I mean, it's literally an addicted city because one of the consequences of the American military
occupation has been a massive heroin epidemic.
There are estimates that there are up to half a million women who are involved in prostitution
in some way.
That there's a whole economy, by the way, an incredibly corrupt economy.
There's a whole economy that has grown up to service the needs of this gigantic American
military presence.
And when that is withdrawn, South Vietnam's economy has been completely distorted.
Plus in the countryside, the sort of rural economy has been destroyed by decades of fighting, by the bombing, by Agent
Orange, the chemical weapons, and so on. So in other words, this is a country that has been
dependent on American support, which has suddenly been withdrawn. And it's tottering right from that
point onwards. And so the Viet Cong in the North know this, and they presumably are also aware of what's happening
in America. So Nixon has gone, Gerald Ford, golfer, football player.
Excellent football player, Tom. Excellent athlete, Gerald Ford.
President most likely to fall over while on the camera.
The only president to have appeared in a Pink Panther film. He wasn't playing himself,
somebody else was playing him in the Pink Panther strikes again.
Well, so all these greatly to his credit but um his hands slightly tied in a way that that nixon's hands hadn't been so presumably in north
vietnam they're aware of this and they start to launch strikes not with the aim of conquering
south vietnam immediately but partly to test south vietnamese readiness but also what will
the americans do yes how far can they push things before the Americans
intervene? And presumably they are assuming the Americans will intervene or have they read the
runes correctly in Washington? It's interesting. So in Cambodia,
the communists, the Khmer Rouge, they're more allied to China. The North Vietnamese are very
close to Moscow, to the Brezhnev regime.
And they're almost certainly getting intelligence from Moscow.
They're just sort of saying, listen, the Americans are kind of gone now.
You can start pushing.
I think, as far as we know, the North Vietnamese had their eyes on about 1976 or so.
And so from about the late summer of 1974, the North Vietnamese sort of big cheese.

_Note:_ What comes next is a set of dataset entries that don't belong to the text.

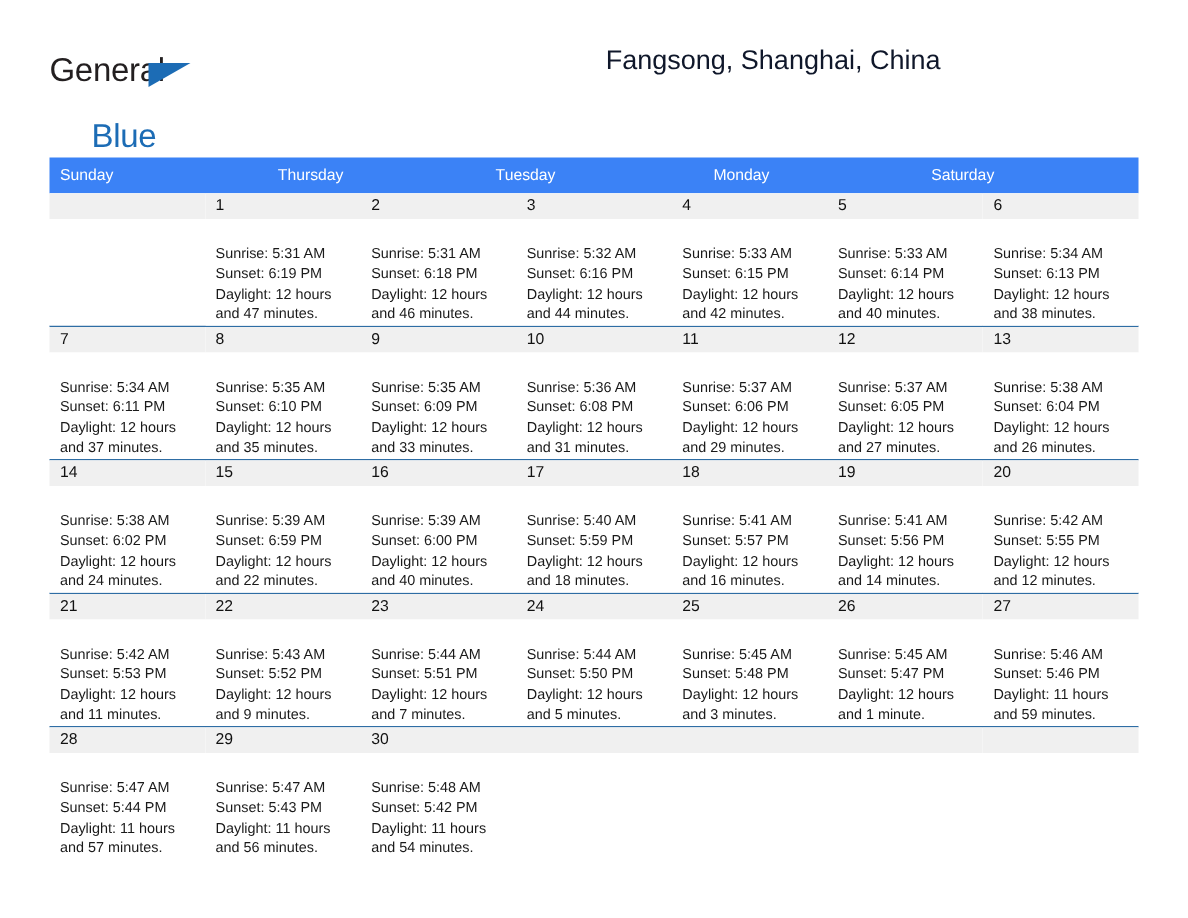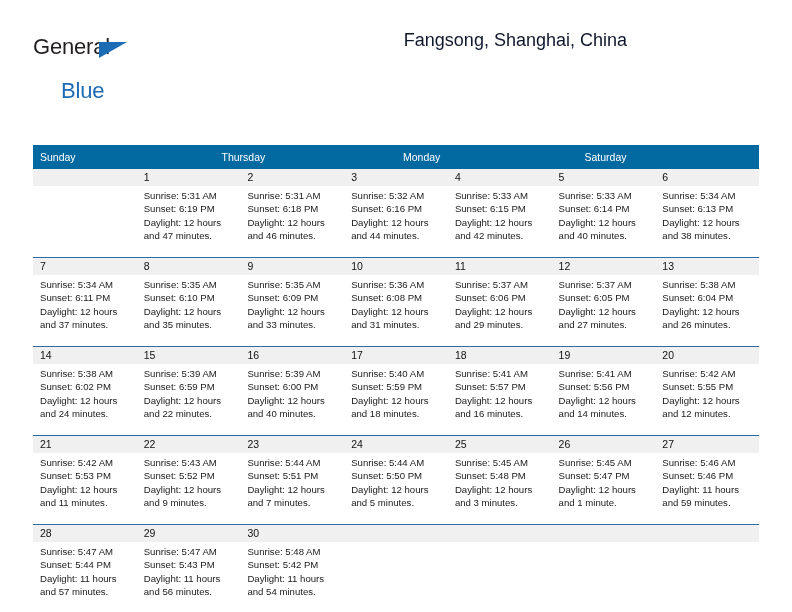"Sunday" .weekday-row { background: #0369a1 -> #3b82f6; margin-top: 40px -> none }
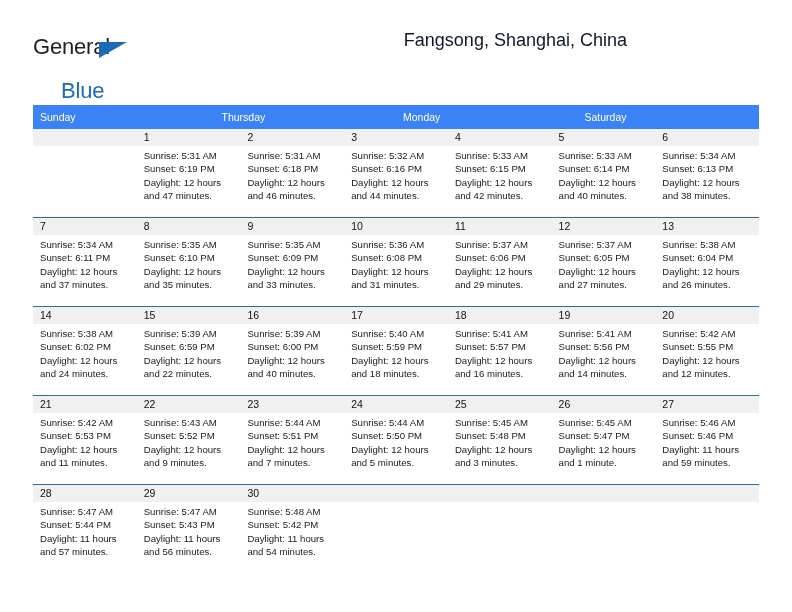"Tuesday" div.weekday { html: none -> <div>Tuesday</div> }
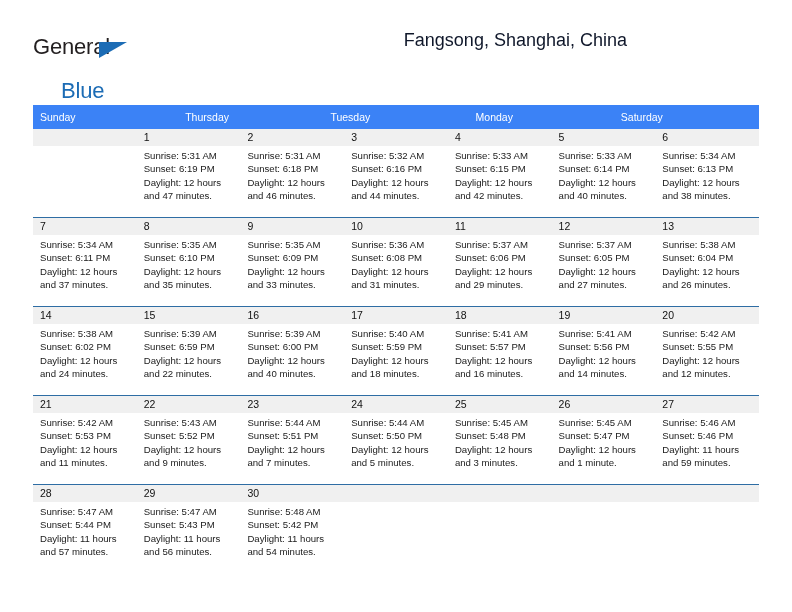"Sunrise: 5:31 AM" .day-body { padding: 3px 4px 0 7px -> 17px 4px 0 7px }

He's a guy called Lee Xuan.
And he's actually from South Vietnam.
So how does Ho Chi Minh fit in?
He's been dead, Tom, for about six years.
Okay. All right.
So he died in 1969.
I think it was...
Sorry, I wasn't up to speed on that.
That's all right.
So I should explain to listeners that what I have in front of me, because I know almost
nothing about this subject, until I read the bootleg Sandbrook chapters from a book that you wrote
about American history in this period. What was it? Half a million words and your publisher required
it to be about 100,000. So you have to cut, bath, sway. So there are these two brilliant chapters
that you had to reduce to one sentence. That's pretty much it. Yeah. That's pretty accurate.
They're really fantastic
so if there's any publisher out there listening who would who would like to have them and they're
really really great commission am i paying you my agent will be furious at this so i read here that
on the 6th january 1975 the communist flag was hoisted over the first provincial capital to fall
for almost three years which was a place called fuck bin oh god that's the one bit you choose to read out that's very uh that's very
restless history isn't it um uh yes you're absolutely right tom so fuck bin falls and
that's clearly not good no that's not good at all bin has fallen all right stop tom stop
the gates of of north south vietnam are open So what happens next? North South Vietnam.
Right.
So the communists had launched,
I'm going to try and steer this podcast back into more reputable territory.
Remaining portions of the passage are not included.